Wednesday, August 31, 2011

Relax, Damnit! --- Part 2

I’m standing with my feet a comfortable distance apart, my arms at my sides. I start at the top of my head to relax my whole body. My head becomes lightened, as if suspended from a thread. I empty my mind oof all thoughts. I rest my tongue gently against the roof of my mouth. I loosen up the muscles of my neck and drop my shoulders, allowing my arms to bend very slightly so my elbows move away from my body. My palms turn inward, wrist and fingers in a gentle curve. My spine is straight but as I breath deeply and slowly I feel my back muscles relax and my energy seems to sink. I bend my knees a little to take the tension out of my legs. All of my energy seems centered just below my navel: I have sunk my Chi to the Dantian! My feet, instead of feeling all the weight of my body have rooted themselves several inches below the floor! I have completed the first movement of Tai Chi Chuan: Preparation.




But am I relaxed? What does it really mean to relax in terms of Tai Chi practice? Why is that first movement, so important?

The English translation of Fu Zhongwen’s book, Mastering Yang Style Taijiquan (essential reading) is by Louis Swaim. In his introduction he talks about translation issues and points out that the terms, song and fang song are usually translated as “relaxed” and “relax.”  He says:

Etymologically the term song is based on a character for “long hair that hangs down”--- that is, hair that is loosened and expanded, not “drawn up.” Therefore, “loosened” and “loosen” are more accurate renderings for song and fang song.

Fu Zhongwen, in speaking of the Preparatory Posture, says the “…spirit of vitality (jingshen) should be naturally elevated. The mind should be calm, without a trace of distracting thoughts.” And therein lies another important element of relaxation: emptying the mind. Thinking causes stress and stress increases tension in the muscles. Therefore, it makes sense to empty the mind of daily problems.


Yang Chenfu beginning posture
Standing correctly relaxed at the beginning (or, some say, before the beginning) puts one in the proper state of mind and of body for continuing to be loose during movement: moving, as they say, like a string of pearls.
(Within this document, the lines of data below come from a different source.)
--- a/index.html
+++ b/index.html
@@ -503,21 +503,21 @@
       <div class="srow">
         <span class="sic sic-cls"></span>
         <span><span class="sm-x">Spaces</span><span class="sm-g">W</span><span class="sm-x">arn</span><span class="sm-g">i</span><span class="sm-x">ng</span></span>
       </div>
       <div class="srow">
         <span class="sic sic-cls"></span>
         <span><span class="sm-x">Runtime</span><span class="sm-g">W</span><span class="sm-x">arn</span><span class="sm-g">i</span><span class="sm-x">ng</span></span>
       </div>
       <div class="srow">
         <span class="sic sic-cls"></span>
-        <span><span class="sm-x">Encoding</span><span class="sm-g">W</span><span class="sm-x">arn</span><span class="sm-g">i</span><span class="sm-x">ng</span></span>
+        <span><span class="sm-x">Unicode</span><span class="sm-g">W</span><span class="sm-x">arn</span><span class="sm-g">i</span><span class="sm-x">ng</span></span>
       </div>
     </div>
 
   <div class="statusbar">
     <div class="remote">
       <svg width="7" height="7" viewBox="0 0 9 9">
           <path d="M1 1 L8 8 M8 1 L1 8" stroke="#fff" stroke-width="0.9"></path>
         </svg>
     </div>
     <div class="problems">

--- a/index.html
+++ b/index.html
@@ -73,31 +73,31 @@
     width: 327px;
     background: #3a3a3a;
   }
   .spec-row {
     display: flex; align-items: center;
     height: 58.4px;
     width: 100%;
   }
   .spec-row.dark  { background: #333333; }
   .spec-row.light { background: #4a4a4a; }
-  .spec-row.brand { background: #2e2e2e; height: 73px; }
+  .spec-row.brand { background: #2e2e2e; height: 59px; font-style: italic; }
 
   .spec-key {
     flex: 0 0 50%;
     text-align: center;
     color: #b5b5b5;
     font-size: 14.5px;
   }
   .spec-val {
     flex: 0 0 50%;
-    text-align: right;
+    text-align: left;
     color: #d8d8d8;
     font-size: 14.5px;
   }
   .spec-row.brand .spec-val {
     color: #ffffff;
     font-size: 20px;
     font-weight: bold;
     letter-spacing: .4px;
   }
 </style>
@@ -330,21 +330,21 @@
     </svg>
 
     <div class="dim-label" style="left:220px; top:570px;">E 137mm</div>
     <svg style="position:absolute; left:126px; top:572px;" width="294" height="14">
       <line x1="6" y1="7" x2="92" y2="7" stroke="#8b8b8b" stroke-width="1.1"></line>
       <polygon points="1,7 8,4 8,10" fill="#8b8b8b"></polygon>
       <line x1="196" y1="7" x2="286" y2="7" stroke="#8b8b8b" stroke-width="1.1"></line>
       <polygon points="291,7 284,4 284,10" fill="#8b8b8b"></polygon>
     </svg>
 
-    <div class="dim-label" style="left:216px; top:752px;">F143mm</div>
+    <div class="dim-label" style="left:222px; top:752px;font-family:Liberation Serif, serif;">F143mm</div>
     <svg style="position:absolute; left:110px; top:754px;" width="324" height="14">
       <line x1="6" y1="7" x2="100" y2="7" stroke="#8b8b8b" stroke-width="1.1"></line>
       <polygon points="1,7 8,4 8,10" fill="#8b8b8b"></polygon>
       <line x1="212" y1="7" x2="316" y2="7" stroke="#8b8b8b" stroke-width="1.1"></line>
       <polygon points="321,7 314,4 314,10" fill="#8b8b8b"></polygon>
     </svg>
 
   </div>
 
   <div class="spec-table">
The story goes that Sun Lu Tang went to study the martial art of Xing Yi Quan with the master, Li Kui Yuan. Li taught him only the Standing Posture which he practiced for a whole year. One day as Sun was in the Standing Posture, Li approached him from behind and struck him on his back. Sun was unmoved by the blow and so was allowed to advance in his studies. Sun Lu Tang (originator of Sun Style Taijiquan) wrote about Wu Ji:

Wu Ji is the natural state occurring before one begins to practice martial arts. The mind is without thought; the intent is without motion; the eyes are without focus; the hands and feet are still; the body makes no movement; yin and yang are not yet divided; the clear and the turbid have not yet separated; the qi is united and undifferentiated.
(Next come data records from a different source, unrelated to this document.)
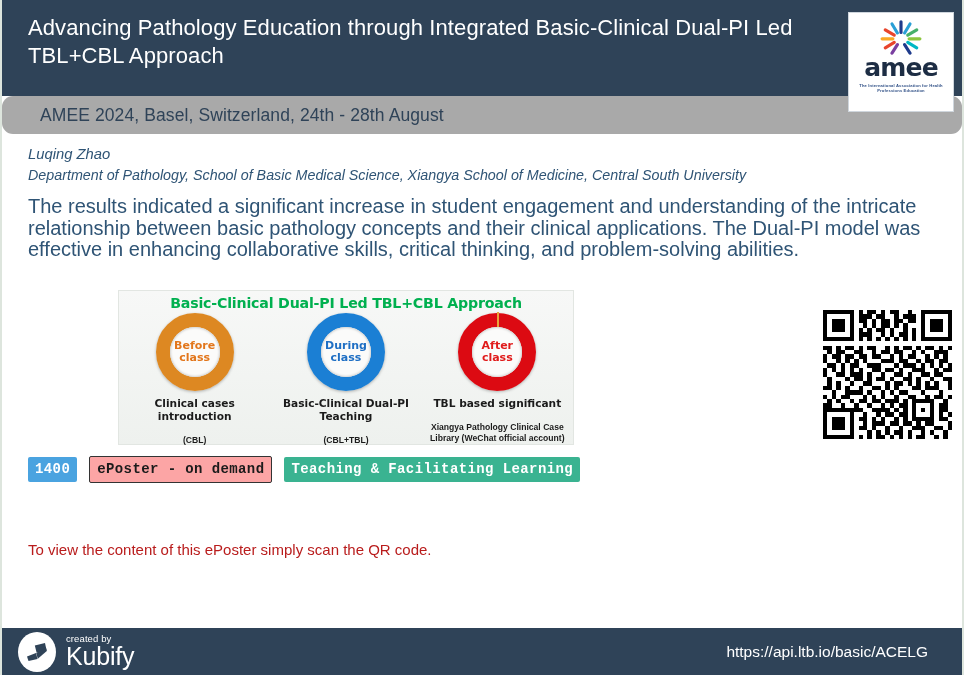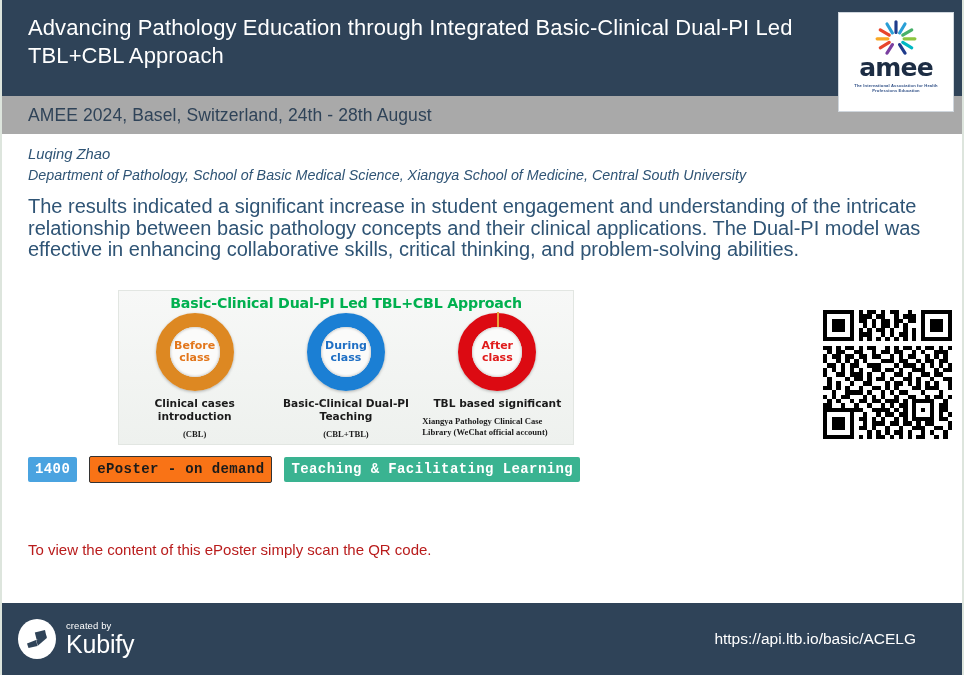--- a/index.html
+++ b/index.html
@@ -37,21 +37,21 @@
     font-size: 22px;
     line-height: 28px;
     font-weight: 400;
     max-width: 810px;
     letter-spacing: 0.1px;
   }
   .amee-logo {
     position: absolute;
     right: 8px;
     top: 12px;
-    width: 116px;
+    width: 106px;
     height: 100px;
     background: #ffffff;
     border: 1px solid #cfd6dd;
     box-sizing: border-box;
     display: flex;
     flex-direction: column;
     align-items: center;
     justify-content: flex-start;
     padding-top: 6px;
   }
@@ -75,22 +75,23 @@
     letter-spacing: 0.15px;
     max-width: 86px;
   }
 
   
   .subbar {
     height: 38px;
     background: #a9a9a9;
     display: flex;
     align-items: center;
-    padding-left: 26px;
-    box-sizing: border-box;
+    padding-left: 38px;
+    box-sizing: border-box;
+    border-radius: 11px;
   }
   .subbar-text {
     color: #2f4358;
     font-size: 17.5px;
     letter-spacing: 0.1px;
   }
 
   
   .body-area {
     padding: 10px 14px 0 26px;
@@ -201,23 +202,24 @@
     font-weight: 700;
     color: #1b1b1b;
     text-align: center;
     line-height: 13px;
     font-family: "DejaVu Sans", sans-serif;
   }
   .cap-sub {
     font-size: 8.6px;
     font-weight: 700;
     color: #1b1b1b;
+    text-align: center;
     line-height: 10.5px;
-    margin-top: 6px;
-    font-family: Liberation Serif, serif;
+    margin-top: 12px;
+    font-family: Liberation Sans, sans-serif;
   }
 
   
   .qr-box {
     position: absolute;
     left: 821px;
     top: 310px;
     width: 129px;
     height: 129px;
     background: #ffffff;
@@ -238,41 +240,41 @@
     font-size: 14px;
     font-weight: 700;
     line-height: 1;
     padding: 5px 7px 6px 7px;
     box-sizing: border-box;
     border-radius: 2px;
     white-space: nowrap;
     letter-spacing: 0.4px;
   }
   .badge-id { background: #4aa3e0; color: #ffffff; }
-  .badge-type { background: #f97316; color: #1b1b1b; border: 1.5px solid #333333; }
+  .badge-type { background: #fca5a5; color: #1b1b1b; border: 1.5px solid #333333; }
   .badge-topic { background: #3ab391; color: #ffffff; }
 
   
   .scan-note {
     position: absolute;
     left: 26px;
     top: 541px;
     color: #b91c1c;
     font-size: 15px;
   }
 
   
   .footer {
     position: absolute;
     left: 0; right: 0; bottom: 0;
-    height: 72px;
+    height: 47px;
     background: #2f4358;
     display: flex;
     align-items: center;
-    padding: 0 36px 0 16px;
+    padding: 0 24px 0 16px;
     box-sizing: border-box;
   }
   .footer-brand { display: flex; align-items: center; gap: 10px; }
   .kubify-mark {
     width: 38px; height: 40px;
     border-radius: 50%;
     background: #ffffff;
     display: flex; align-items: center; justify-content: center;
   }
   .kubify-text { display: flex; flex-direction: column; line-height: 1; }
And one cannot discount the importance of placing the tongue against the roof of the mouth. This has a number of benefits. For one, a stressed person tends to grit  or grind their teeth. The muscles of the jaws, when tensed in that way can transfer the tension to your whole body and even cause headaches. In addition, when the tongue touches the roof of the mouth it somewhat blocks one from breathing through the mouth and drying it out. In fact, some saliva may be generated in this way which is beneficial to other body functions. In Qigong theory there are two different energy paths which are connected by this placement of the tongue against the roof of the mouth--- but now we’re getting more complicated than I had intended in this simple discussion of relaxing!

One of the Tai Chi Classics, the Tai Chi Chuan Treatise attributed to Wang Chung Yueh in the Ming Dynasty (translated by Master T. T. Liang) says:

T’ai Chi (The Supreme Ultimate) springs from Wu Chi (The Limitless). It is the source of motion and tranquility and the mother of Yin and Yang. In motion they separate, in tranquility they fuse into one.

From this we can understand that relaxing is the path to correct movement of Qi throughout the body and hence essential to the practice of Tai Chi Chuan (The Supreme Ultimate Fist). So relax, Damnit!